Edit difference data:
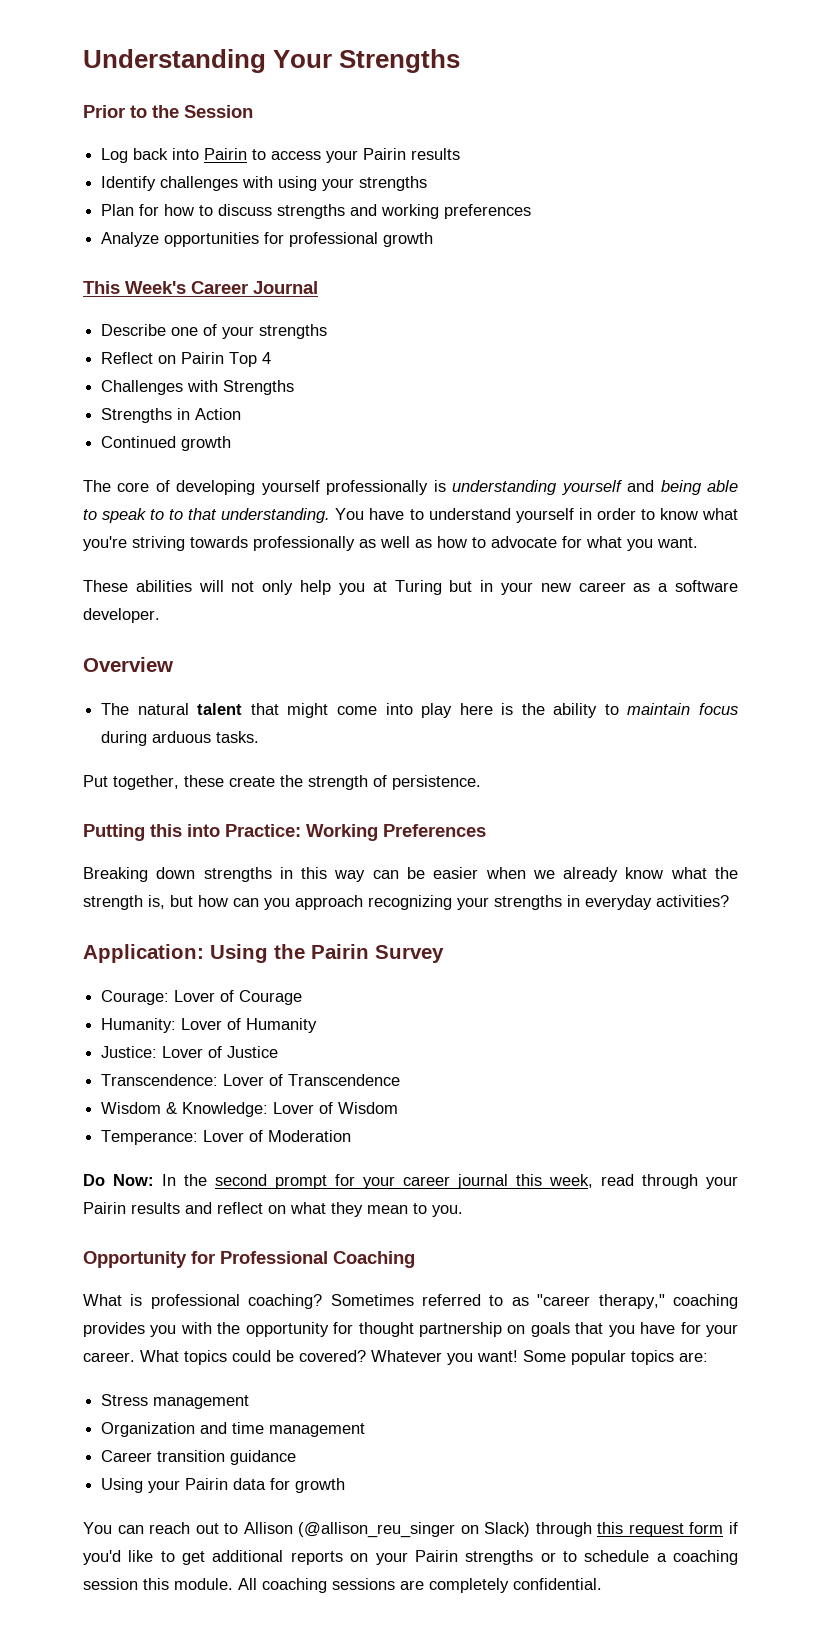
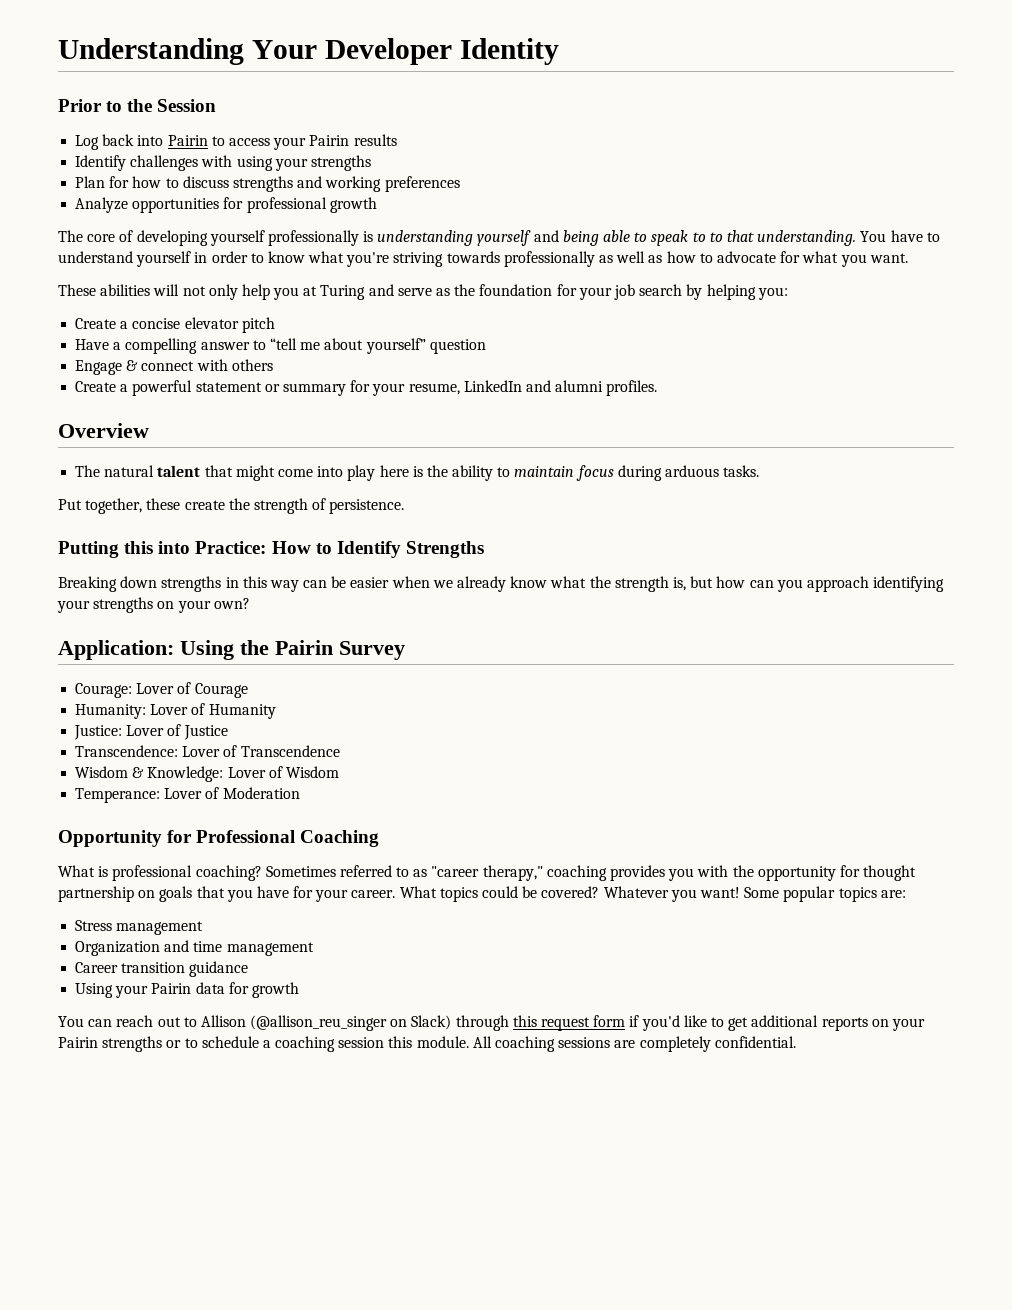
[339,49,461,73] Strengths -> [324,38,559,65] Developer Identity
[83,281,318,294] [101,324,328,339] [101,352,272,367] [101,380,295,395] [101,408,242,423] [101,436,232,451] // This Week's Career Journal // Describe one of your strengths // Reflect on Pairin Top 4 // Challenges with Strengths // Strengths in Action // Continued growth -> (377, 205) none
[449,580,738,595] [83,608,160,623] but in your new career as a software developer. -> [368,284,788,300] [75,317,275,333] [75,338,486,354] [75,359,273,375] [75,380,658,396] and serve as the foundation for your job search by helping you: // Create a concise elevator pitch // Have a compelling answer to “tell me about yourself” question // Engage & connect with others // Create a powerful statement or summary for your resume, LinkedIn and alumni profiles.
[306,824,486,841] Working Preferences -> [271,541,484,558] How to Identify Strengths
[368,895,729,910] recognizing your strengths in everyday activities? -> [873,576,945,592] [57,597,250,613] identifying your strengths on your own?
[83,1174,738,1189] [83,1202,463,1217] // Do Now: In the second prompt for your career journal this week, read through your Pairin results and reflect on what they mean to you. -> (300, 793) none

### What you will do
Print precisely the lines from the one with "[368,895,729,910] recognizing your" through the end of the data above, adding nothing.

### Problem solution
[368,895,729,910] recognizing your strengths in everyday activities? -> [873,576,945,592] [57,597,250,613] identifying your strengths on your own?
[83,1174,738,1189] [83,1202,463,1217] // Do Now: In the second prompt for your career journal this week, read through your Pairin results and reflect on what they mean to you. -> (300, 793) none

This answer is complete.